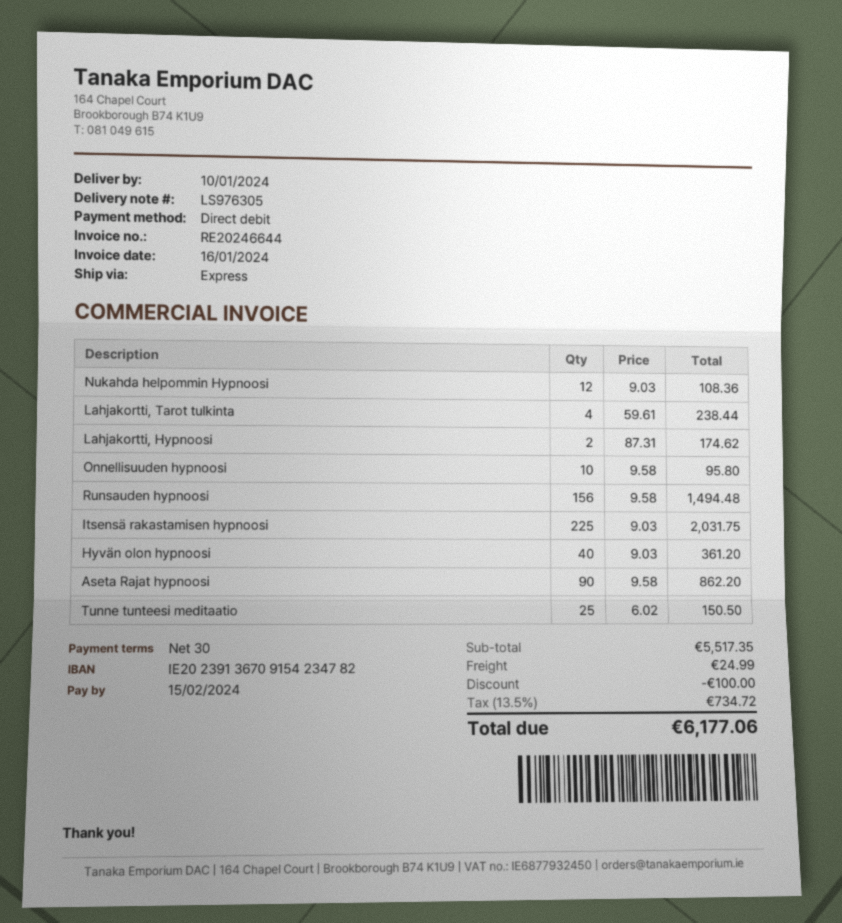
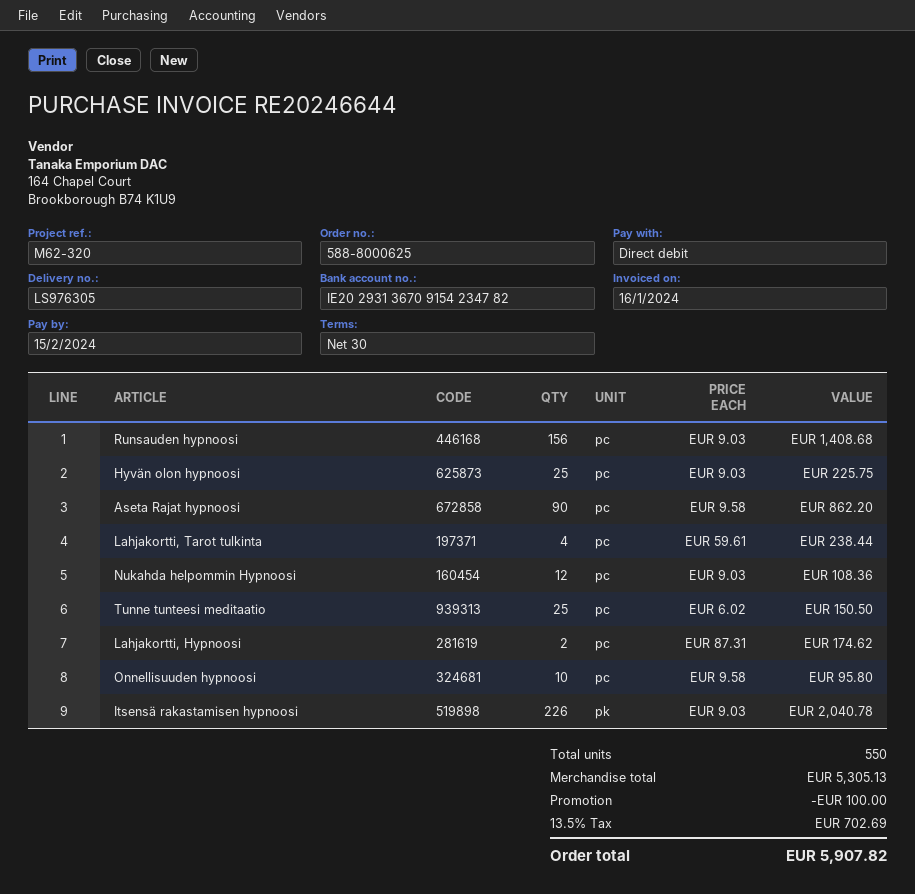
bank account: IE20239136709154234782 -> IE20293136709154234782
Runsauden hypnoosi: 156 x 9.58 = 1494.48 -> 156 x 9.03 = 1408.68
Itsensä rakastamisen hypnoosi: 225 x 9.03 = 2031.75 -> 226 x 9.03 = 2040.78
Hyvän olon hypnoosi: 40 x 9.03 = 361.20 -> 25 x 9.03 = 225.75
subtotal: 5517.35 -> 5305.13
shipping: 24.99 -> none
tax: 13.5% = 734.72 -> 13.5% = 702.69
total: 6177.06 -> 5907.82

---*---

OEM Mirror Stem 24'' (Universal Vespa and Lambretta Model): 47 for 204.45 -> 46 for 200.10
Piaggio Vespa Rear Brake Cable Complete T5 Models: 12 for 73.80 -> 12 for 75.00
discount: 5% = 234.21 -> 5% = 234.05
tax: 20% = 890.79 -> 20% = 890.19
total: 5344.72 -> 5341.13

---*---

> [Your assignment]: Each line in the listing above from the one containing "Itsensä rakastamisen hypnoosi: 225" through the one containing "total: 6177.06 -> 5907.82" should be repeated exactly, and no other line.

> [Response]:
Itsensä rakastamisen hypnoosi: 225 x 9.03 = 2031.75 -> 226 x 9.03 = 2040.78
Hyvän olon hypnoosi: 40 x 9.03 = 361.20 -> 25 x 9.03 = 225.75
subtotal: 5517.35 -> 5305.13
shipping: 24.99 -> none
tax: 13.5% = 734.72 -> 13.5% = 702.69
total: 6177.06 -> 5907.82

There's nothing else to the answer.